Ericka L. Adler, JD, LLM has practiced in the area of regulatory and transactional healthcare law for more than 20 years. She represents physicians and other healthcare providers across the country in their day-to-day legal needs, including contract negotiations, sale transactions, and complex joint ventures. She also works with providers on a wide variety of compliance issues such as Stark Law, Anti-Kickback Statute, and HIPAA. Ericka has been writing for Physicians Practice since 2011.
Expansion of your medical practice across state lines creates a multitude of issues which physicians often do not realize until it is too late.
A growing trend among my more entrepreneurial clients is national expansion. Sometimes this expansion is planned, and other times it happens by circumstance when a new hospital, office, or physician is added to the practice. Regardless, expansion across state lines creates a multitude of issues which physicians often do not realize until it is too late. Every state has its own rules for just about everything. While you do not need to hire a lawyer in every state in which you wish to expand, you do need to talk with a healthcare lawyer that can research and advise you on the advantages and restrictions of those state in which you desire to have a presence.
Some of the issues on which I advise my clients who plan to cross state lines includes the following:
1. In order to practice in another state where you will have a physical presence, your entity may need to be registered in that state. Your entity may or may not be allowed to register as a “foreign entity” in a new state depending on state law regarding medical and professional entities. As a result, you may need to form a new entity in the new state. States that do allow foreign registration may require that the owner, as well as the practicing providers, of the entity be licensed in the new state. This can take several months to achieve. Failure to register may violate state law and an entity that does not register in a state in which it does business can theoretically be barred from enforcing its rights in state court.
2. In every state the rules are different regarding fee-splitting, corporate practice of medicine, and scope of practice. Each of these legal concerns can affect your contracts and compensation methodologies.

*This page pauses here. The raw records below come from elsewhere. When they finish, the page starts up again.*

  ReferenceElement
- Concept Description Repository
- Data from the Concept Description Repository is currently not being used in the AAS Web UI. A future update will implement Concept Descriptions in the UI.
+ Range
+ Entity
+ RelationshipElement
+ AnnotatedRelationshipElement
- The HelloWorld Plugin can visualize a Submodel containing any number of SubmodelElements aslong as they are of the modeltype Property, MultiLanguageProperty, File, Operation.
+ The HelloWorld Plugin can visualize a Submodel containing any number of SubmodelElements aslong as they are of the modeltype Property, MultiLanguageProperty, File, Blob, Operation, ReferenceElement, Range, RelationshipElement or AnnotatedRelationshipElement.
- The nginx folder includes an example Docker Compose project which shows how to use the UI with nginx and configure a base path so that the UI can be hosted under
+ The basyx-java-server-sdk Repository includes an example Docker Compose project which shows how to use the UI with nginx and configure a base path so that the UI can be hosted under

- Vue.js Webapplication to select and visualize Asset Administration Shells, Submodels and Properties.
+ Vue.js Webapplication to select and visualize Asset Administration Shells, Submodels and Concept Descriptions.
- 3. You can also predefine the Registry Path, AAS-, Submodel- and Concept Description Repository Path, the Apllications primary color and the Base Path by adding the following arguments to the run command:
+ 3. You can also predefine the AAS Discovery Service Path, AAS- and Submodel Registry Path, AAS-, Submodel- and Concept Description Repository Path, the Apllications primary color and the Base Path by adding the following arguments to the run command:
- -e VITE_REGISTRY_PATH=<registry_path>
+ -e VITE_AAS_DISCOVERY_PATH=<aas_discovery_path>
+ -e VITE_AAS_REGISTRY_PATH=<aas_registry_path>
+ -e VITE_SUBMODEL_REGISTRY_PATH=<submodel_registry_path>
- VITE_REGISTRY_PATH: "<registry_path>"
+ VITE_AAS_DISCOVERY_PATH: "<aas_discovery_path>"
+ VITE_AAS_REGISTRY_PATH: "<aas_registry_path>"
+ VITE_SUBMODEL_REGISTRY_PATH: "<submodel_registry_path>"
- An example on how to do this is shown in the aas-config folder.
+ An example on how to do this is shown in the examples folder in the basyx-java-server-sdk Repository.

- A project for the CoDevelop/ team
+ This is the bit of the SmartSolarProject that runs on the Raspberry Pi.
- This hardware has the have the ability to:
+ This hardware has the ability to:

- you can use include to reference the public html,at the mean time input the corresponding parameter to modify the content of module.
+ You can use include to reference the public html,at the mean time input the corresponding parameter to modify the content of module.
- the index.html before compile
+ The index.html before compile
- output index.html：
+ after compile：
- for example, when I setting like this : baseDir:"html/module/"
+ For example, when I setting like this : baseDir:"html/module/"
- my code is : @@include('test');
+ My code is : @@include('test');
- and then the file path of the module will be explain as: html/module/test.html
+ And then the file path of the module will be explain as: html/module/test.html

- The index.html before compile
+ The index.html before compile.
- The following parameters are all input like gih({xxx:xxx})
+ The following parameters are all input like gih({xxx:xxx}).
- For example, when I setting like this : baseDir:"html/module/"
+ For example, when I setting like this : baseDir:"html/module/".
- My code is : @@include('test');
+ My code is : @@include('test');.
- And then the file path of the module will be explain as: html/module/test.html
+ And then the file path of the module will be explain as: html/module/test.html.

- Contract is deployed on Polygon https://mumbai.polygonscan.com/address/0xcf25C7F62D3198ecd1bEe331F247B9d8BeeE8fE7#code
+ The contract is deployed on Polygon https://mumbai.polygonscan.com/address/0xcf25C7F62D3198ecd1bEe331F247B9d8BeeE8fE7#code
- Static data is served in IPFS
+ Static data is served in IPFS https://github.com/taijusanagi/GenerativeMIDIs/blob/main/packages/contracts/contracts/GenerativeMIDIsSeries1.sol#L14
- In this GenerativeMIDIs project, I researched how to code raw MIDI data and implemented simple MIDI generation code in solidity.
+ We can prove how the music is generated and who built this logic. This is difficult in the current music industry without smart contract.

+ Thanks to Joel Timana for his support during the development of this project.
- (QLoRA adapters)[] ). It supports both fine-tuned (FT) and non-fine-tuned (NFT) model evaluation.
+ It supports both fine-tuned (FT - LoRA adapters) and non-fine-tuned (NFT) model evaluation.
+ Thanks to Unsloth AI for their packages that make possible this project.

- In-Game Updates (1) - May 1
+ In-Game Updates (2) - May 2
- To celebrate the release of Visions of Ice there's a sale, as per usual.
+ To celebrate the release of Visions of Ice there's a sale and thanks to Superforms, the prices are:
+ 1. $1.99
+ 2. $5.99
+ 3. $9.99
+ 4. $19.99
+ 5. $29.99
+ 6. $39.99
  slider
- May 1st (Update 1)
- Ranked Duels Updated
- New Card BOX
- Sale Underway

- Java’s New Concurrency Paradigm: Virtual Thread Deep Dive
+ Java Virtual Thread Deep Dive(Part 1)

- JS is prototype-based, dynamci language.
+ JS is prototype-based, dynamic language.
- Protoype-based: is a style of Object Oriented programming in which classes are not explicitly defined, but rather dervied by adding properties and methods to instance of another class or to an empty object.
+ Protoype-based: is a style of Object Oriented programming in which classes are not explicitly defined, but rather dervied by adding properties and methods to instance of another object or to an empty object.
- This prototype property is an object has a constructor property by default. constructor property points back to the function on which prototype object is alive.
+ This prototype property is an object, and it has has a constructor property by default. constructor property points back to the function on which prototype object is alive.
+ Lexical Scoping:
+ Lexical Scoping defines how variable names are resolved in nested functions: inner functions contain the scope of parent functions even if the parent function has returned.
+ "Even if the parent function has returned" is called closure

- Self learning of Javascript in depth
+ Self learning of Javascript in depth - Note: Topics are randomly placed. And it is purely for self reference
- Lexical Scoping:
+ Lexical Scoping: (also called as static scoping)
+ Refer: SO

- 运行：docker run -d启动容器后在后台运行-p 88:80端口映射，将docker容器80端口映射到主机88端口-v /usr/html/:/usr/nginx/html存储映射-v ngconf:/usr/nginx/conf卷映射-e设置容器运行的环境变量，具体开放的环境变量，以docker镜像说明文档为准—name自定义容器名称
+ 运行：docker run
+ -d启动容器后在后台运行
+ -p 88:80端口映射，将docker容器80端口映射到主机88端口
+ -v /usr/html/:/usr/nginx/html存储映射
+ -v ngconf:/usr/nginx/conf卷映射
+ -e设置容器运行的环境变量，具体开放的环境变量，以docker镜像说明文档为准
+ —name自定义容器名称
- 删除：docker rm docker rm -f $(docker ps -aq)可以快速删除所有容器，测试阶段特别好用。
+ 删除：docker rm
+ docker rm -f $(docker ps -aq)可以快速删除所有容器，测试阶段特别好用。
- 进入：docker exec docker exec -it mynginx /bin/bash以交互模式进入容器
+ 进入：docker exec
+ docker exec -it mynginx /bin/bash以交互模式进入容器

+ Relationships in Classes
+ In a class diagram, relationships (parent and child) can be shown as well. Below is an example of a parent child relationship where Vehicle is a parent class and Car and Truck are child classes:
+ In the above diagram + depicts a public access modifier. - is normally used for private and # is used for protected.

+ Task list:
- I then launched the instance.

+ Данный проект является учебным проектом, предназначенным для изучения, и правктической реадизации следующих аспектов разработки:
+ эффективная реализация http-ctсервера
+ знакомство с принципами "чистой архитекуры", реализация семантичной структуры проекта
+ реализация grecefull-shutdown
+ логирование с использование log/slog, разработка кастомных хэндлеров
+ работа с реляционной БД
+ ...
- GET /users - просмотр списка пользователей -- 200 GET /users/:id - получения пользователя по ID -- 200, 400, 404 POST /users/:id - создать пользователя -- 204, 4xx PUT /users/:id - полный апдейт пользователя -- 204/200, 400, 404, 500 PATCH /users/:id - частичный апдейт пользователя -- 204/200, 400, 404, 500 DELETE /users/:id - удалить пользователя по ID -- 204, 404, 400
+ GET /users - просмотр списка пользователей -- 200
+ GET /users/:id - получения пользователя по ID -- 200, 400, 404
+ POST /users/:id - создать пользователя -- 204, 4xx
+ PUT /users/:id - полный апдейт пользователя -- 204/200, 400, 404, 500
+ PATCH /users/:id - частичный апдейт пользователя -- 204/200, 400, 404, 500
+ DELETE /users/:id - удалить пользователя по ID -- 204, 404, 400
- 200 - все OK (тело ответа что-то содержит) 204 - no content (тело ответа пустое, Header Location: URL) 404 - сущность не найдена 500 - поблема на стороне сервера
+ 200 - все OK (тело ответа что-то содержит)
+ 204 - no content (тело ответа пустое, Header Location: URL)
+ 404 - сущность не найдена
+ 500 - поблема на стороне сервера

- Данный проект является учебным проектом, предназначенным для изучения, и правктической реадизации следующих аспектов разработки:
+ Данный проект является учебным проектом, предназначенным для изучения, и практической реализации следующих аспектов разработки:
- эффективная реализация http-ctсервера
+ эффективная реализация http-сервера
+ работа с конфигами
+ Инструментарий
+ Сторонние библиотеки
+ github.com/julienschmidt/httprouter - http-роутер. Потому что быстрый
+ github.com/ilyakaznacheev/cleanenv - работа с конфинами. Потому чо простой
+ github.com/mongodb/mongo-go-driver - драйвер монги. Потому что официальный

3. Covenants not to compete are not enforced in every state and may require certain provisions in others. It’s important to be sure that your agreements with employees and contractors are revised to be legal in every state.
4. Billing requirements, such as for Medicare, can be different in certain states based on the regional carrier. It’s essential to review the requirements of the state with regard to local coverage decisions and other factors. Certain states may audit more than others or have other unfamiliar requirements to which you will need to adapt.
5. Certain professions cannot practice together in some states. If you have a practice comprised of providers with different licenses, you may need to find alternative structuring approaches to continue your expansion.
6. The definition of who constitutes an “employee” or a “contractor” may vary from state to state for tax purposes, overtime calculation, and even workers’ compensation coverage issues.
7. Although federal laws do not vary by state, as indicated in previous blogs, states may have different rules regarding medical record confidentiality, kickback and self-referral laws that can impact your business practices and compensation relationships. For example, if you are forced by state law to form a new entity to establish an office that is over state lines, referrals to that office and the sharing of ancillary equipment between your offices may implicate both Stark and the federal Anti-Kickback Statute. For this reason, it’s very important to talk to a lawyer about the implications of state health care laws on your practice expansion decisions.
8. Rules regarding advertising and promotion vary between states and professions. Find out what is permitted before any new marketing scheme is commenced.
9. Healthcare practices that operate via the Internet (without a physical presence) such as teleradiology, still need to review the laws of the states in which they will have a “presence.” For example, a state may require a radiologist to be licensed in the state where the patient is located. This means a California-based physician reading an MRI for an Illinois patient will need to be licensed in Illinois to render a primary interpretation. Additionally, healthcare facilities may require staff privileges for all physicians rendering interpretation, regardless of where they are physically located.
Expansion in any form is exciting for a medical practice. But when it comes to crossing state lines, it’s important to do your homework first.